One looks forward not only to each new question but also to the new possibilities the question raises. For we never quite imagine the story the same way twice when we seek to understand it better. We reconsider possible meanings and implications each time a new detail is revealed about a name, a plot element, or a relationship between two characters. And the inescapable conflict between Opinion and Fact ultimately leads to new interpretations and attempts at logical extrapolation as people become emotionally attached to certain ideas. The quest to prove an idea correct has powered many a traveler’s Journey on the Path; it matters not so much who believes whom in the end as that we find new treasures along the way and pass them on to others.

I can’t say that I view this as some metaphorical journey into self-discovery. Certainly I have grown in unexpected ways as a side effect of taking this journey with others, but the Journey itself is a very addictive force. It consumes all before it and threshes them like wheat in a windstorm for some who undertake the Journey fall away from the path, and some who undertake it are driven from the path. They do not return, either sated or frustrated.
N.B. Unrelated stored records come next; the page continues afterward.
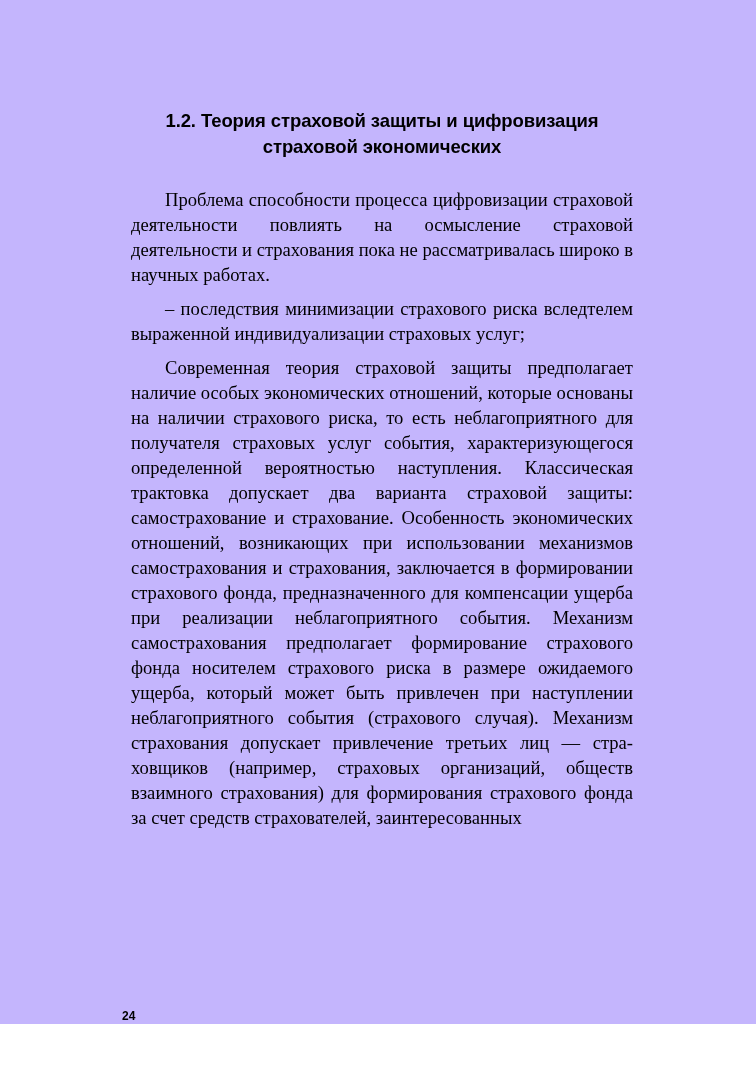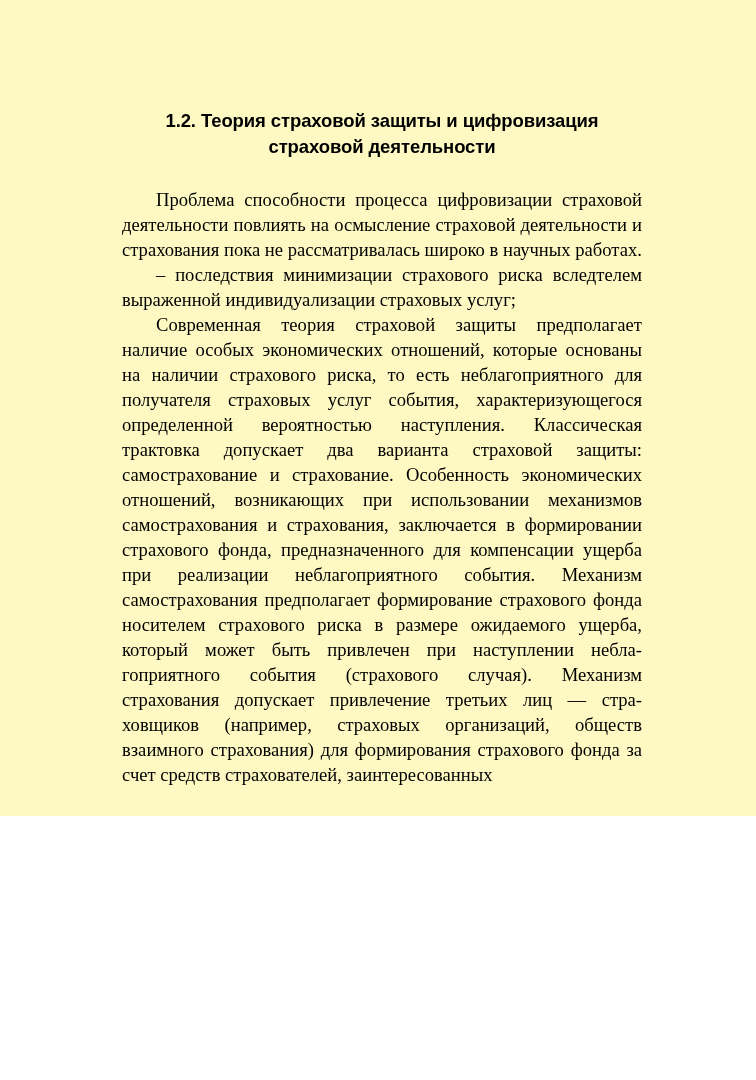"1.2. Теория страховой защиты и" .page { background: #fef9c3 -> #c4b5fd; height: 816px -> 1024px }
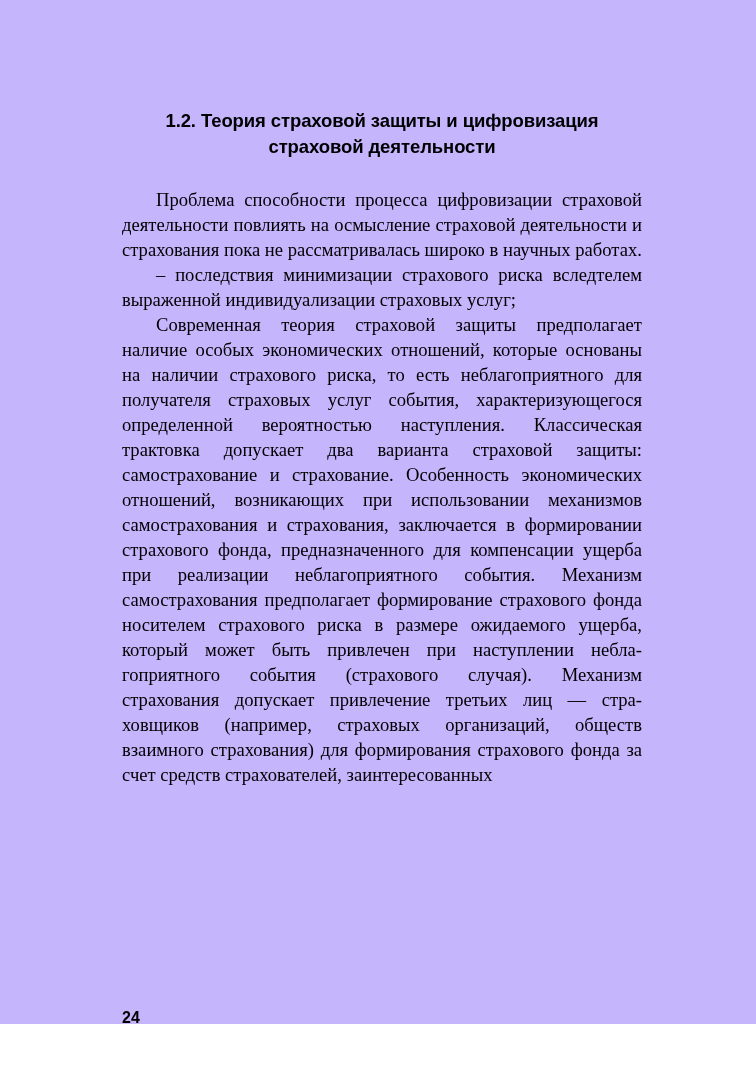"страховой деятельности" span.line { text: деятельности -> экономических }
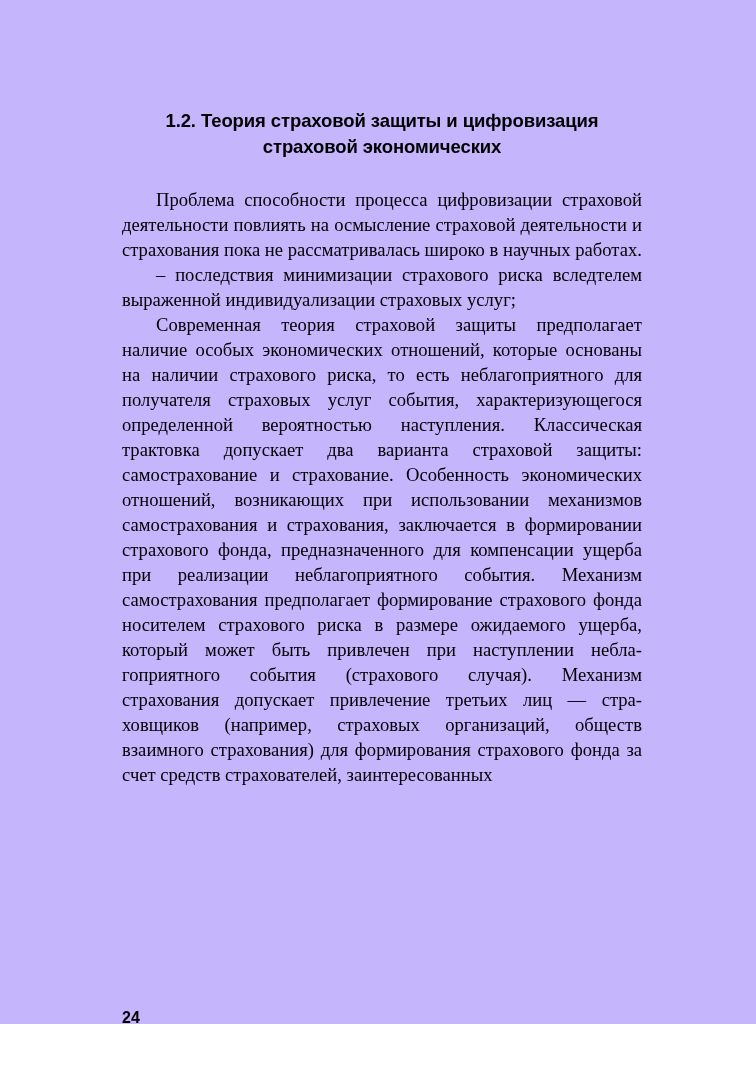"Проблема способности процесса" .body-text p { margin: 0 -> 9px }
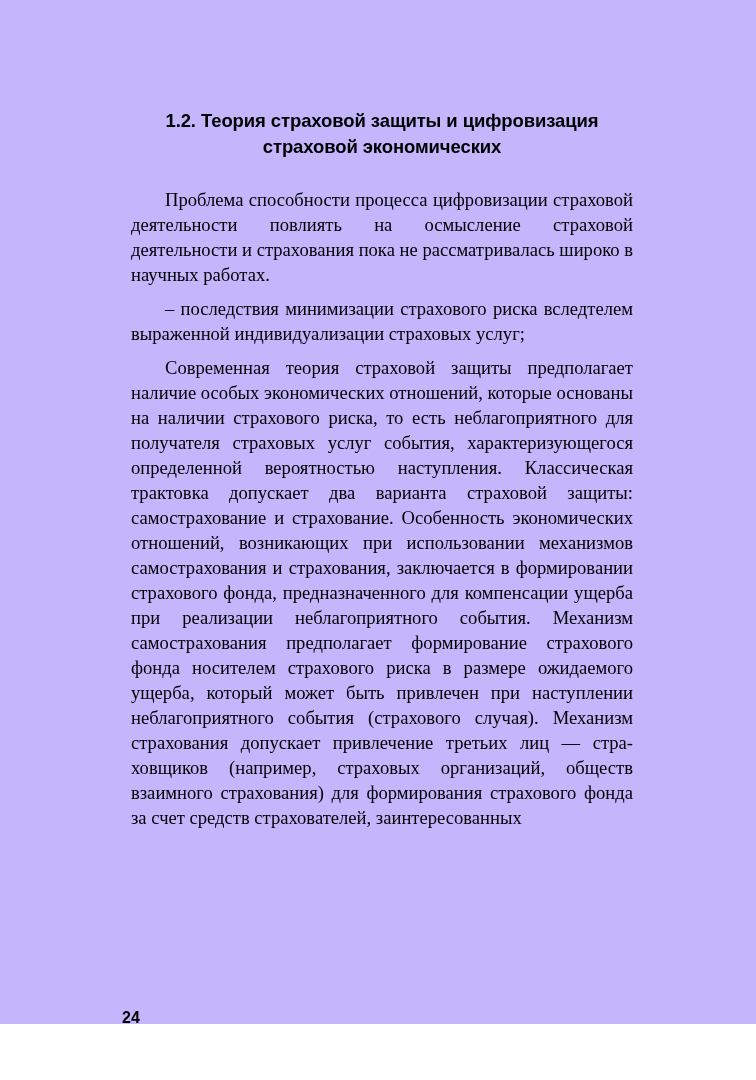"24" .page-number { font-size: 16px -> 12px }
I do think it is important that we acknowledge the Journey. Each traveler finds his own meaning in it. One cannot step on this path but that it profoundly affects our life, even if only for the time it takes to read the book and reach the end with a fully satisfied feeling. But I am not sure anyone does finish the book fully satisfied. There are those who say they have no questions, but in time, as the years pass by, I hear their steps upon the path. Something changes and suddenly — perhaps because their children are curious — they are there beside me, seeking answers from an ever-yielding cornucopia of imagination. There is no need to say anything for we both know why we are here and it is good to have company on this road.